Sul tema della “fuga dai pronto soccorsi” interviene la legge di bilancio prevedendo uno specifico contributo (ma da attribuire nel 2024) a medici ed infermieri. Per quanto opportuno, appare difficile che una tale misura possa fornire una risposta sufficiente ad un disagio che trova fondamento anche nelle condizioni in cui medici e infermieri si trovano ad operare. La disaffezione è spesso collegata all’utilizzo improprio delle strutture di PS, chiamate a rispondere a carenze dell’assistenza territoriale che vanno al più presto affrontate. Basti pensare all’assoluta preminenza tra i casi trattati nella condizione attuale di quelli più semplici, che potrebbero trovare una soluzione più adeguata in ambito ambulatoriale (i codici bianchi o verdi rappresentano, rispettivamente, circa il 15 e il 61 per cento del totale degli accessi).
Ritengo che non sia più possibile trattare uno dei diritti fondamentali dei cittadini in questo modo.
La gravissima crisi economica e sociale che ha colpito il Paese spingerà sempre più famiglie in condizioni di povertà e nell’impossibilità di pagarsi le cure che non riesce ad assicurare il SSN di tasca propria.

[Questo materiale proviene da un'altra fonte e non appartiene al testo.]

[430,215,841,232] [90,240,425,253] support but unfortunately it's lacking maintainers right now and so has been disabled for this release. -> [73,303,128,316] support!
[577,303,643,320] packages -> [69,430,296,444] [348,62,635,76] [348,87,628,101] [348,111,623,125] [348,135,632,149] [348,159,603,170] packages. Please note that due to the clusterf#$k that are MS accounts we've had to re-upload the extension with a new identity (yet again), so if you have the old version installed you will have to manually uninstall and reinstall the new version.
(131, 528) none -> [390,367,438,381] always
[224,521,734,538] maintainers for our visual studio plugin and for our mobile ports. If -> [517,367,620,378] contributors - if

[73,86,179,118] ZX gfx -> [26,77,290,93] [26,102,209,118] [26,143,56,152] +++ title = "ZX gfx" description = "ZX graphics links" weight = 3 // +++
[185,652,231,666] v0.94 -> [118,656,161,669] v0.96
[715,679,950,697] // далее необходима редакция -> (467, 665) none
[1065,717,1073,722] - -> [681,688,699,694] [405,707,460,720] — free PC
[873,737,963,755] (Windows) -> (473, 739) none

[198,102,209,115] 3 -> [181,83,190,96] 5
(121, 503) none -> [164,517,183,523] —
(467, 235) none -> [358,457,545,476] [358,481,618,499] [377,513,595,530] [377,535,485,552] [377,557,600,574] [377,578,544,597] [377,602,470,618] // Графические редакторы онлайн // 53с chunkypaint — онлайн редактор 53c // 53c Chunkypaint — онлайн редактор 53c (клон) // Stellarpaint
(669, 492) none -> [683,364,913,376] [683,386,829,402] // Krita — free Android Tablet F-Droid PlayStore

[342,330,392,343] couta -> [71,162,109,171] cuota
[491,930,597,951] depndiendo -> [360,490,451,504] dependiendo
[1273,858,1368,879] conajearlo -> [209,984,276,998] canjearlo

E’ necessario trovare una soluzione urgente per evitare che i LEA divengano inesigibili da gran parte della popolazione.
Per fare questo occorre assicurare certezze al Servizio Sanitario pubblico e questo si può fare solamente aumentando stabilmente il finanziamento in una misura congrua rispetto alla media dei Paesi europei, evitando ogni anno di dover intervenire per cercare di rimediare qualche euro in più per questa o quella categoria.
Saranno necessarie soprattutto più risorse per il personale oramai sottodimensionato dopo anni di blocco del turn over e di liniti di spesa che sono serviti solo ad aumentare l’affidamento all’esterno dei servizi sanitari e ad arricchire le imprese private.
Servirà almeno l’8% rispetto al PIL invece del misero 6% previsto per il prossimo anno.
Ma i partiti che a suo tempo promossero la riforma sanitaria e che l’hanno approvata devono darsi una mossa.